(Data excerpts)
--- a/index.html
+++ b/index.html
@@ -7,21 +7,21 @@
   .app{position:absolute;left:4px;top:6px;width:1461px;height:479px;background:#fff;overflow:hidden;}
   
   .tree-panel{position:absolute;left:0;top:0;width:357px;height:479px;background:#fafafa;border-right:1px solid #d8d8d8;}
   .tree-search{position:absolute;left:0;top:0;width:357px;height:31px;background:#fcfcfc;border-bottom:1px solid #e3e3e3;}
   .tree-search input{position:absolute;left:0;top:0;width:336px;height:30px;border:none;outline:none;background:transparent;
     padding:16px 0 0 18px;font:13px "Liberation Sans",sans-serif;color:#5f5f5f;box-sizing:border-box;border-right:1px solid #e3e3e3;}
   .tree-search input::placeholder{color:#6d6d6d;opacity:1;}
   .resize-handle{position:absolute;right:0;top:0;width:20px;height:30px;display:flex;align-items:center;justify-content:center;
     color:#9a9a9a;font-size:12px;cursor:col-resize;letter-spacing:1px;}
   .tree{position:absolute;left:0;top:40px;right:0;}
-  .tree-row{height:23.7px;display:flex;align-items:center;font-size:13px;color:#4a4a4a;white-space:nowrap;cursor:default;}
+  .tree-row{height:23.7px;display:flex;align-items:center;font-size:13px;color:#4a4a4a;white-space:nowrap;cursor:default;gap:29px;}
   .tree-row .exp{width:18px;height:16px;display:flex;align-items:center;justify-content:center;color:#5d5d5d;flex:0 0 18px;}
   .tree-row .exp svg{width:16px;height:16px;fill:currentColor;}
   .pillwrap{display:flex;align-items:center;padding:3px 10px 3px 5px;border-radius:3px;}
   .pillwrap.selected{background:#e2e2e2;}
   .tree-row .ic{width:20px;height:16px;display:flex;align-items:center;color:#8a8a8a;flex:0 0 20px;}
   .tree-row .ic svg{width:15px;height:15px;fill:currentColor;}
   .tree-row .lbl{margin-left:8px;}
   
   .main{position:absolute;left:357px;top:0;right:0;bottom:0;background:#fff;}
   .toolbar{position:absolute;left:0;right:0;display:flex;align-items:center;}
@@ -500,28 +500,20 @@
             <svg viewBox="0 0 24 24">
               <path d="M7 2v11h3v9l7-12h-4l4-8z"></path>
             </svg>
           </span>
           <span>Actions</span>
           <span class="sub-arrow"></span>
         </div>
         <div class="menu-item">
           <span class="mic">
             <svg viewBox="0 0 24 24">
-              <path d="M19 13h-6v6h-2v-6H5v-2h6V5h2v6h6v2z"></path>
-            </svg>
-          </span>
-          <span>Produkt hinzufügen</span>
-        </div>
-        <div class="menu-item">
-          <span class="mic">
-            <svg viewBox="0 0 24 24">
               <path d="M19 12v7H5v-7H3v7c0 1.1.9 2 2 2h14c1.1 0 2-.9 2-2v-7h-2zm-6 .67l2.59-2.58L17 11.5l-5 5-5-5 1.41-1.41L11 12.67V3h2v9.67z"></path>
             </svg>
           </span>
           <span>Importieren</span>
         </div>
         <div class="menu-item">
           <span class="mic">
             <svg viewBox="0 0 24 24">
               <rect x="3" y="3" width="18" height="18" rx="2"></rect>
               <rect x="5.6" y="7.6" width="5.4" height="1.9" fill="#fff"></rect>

:: REQUIREMENT ::
When you output the entries, keep every line exactly as it appears above.

:: RESPONSE BELOW ::
--- a/index.html
+++ b/index.html
@@ -7,21 +7,21 @@
   .app{position:absolute;left:4px;top:6px;width:1461px;height:479px;background:#fff;overflow:hidden;}
   
   .tree-panel{position:absolute;left:0;top:0;width:357px;height:479px;background:#fafafa;border-right:1px solid #d8d8d8;}
   .tree-search{position:absolute;left:0;top:0;width:357px;height:31px;background:#fcfcfc;border-bottom:1px solid #e3e3e3;}
   .tree-search input{position:absolute;left:0;top:0;width:336px;height:30px;border:none;outline:none;background:transparent;
     padding:16px 0 0 18px;font:13px "Liberation Sans",sans-serif;color:#5f5f5f;box-sizing:border-box;border-right:1px solid #e3e3e3;}
   .tree-search input::placeholder{color:#6d6d6d;opacity:1;}
   .resize-handle{position:absolute;right:0;top:0;width:20px;height:30px;display:flex;align-items:center;justify-content:center;
     color:#9a9a9a;font-size:12px;cursor:col-resize;letter-spacing:1px;}
   .tree{position:absolute;left:0;top:40px;right:0;}
-  .tree-row{height:23.7px;display:flex;align-items:center;font-size:13px;color:#4a4a4a;white-space:nowrap;cursor:default;}
+  .tree-row{height:23.7px;display:flex;align-items:center;font-size:13px;color:#4a4a4a;white-space:nowrap;cursor:default;gap:29px;}
   .tree-row .exp{width:18px;height:16px;display:flex;align-items:center;justify-content:center;color:#5d5d5d;flex:0 0 18px;}
   .tree-row .exp svg{width:16px;height:16px;fill:currentColor;}
   .pillwrap{display:flex;align-items:center;padding:3px 10px 3px 5px;border-radius:3px;}
   .pillwrap.selected{background:#e2e2e2;}
   .tree-row .ic{width:20px;height:16px;display:flex;align-items:center;color:#8a8a8a;flex:0 0 20px;}
   .tree-row .ic svg{width:15px;height:15px;fill:currentColor;}
   .tree-row .lbl{margin-left:8px;}
   
   .main{position:absolute;left:357px;top:0;right:0;bottom:0;background:#fff;}
   .toolbar{position:absolute;left:0;right:0;display:flex;align-items:center;}
@@ -500,28 +500,20 @@
             <svg viewBox="0 0 24 24">
               <path d="M7 2v11h3v9l7-12h-4l4-8z"></path>
             </svg>
           </span>
           <span>Actions</span>
           <span class="sub-arrow"></span>
         </div>
         <div class="menu-item">
           <span class="mic">
             <svg viewBox="0 0 24 24">
-              <path d="M19 13h-6v6h-2v-6H5v-2h6V5h2v6h6v2z"></path>
-            </svg>
-          </span>
-          <span>Produkt hinzufügen</span>
-        </div>
-        <div class="menu-item">
-          <span class="mic">
-            <svg viewBox="0 0 24 24">
               <path d="M19 12v7H5v-7H3v7c0 1.1.9 2 2 2h14c1.1 0 2-.9 2-2v-7h-2zm-6 .67l2.59-2.58L17 11.5l-5 5-5-5 1.41-1.41L11 12.67V3h2v9.67z"></path>
             </svg>
           </span>
           <span>Importieren</span>
         </div>
         <div class="menu-item">
           <span class="mic">
             <svg viewBox="0 0 24 24">
               <rect x="3" y="3" width="18" height="18" rx="2"></rect>
               <rect x="5.6" y="7.6" width="5.4" height="1.9" fill="#fff"></rect>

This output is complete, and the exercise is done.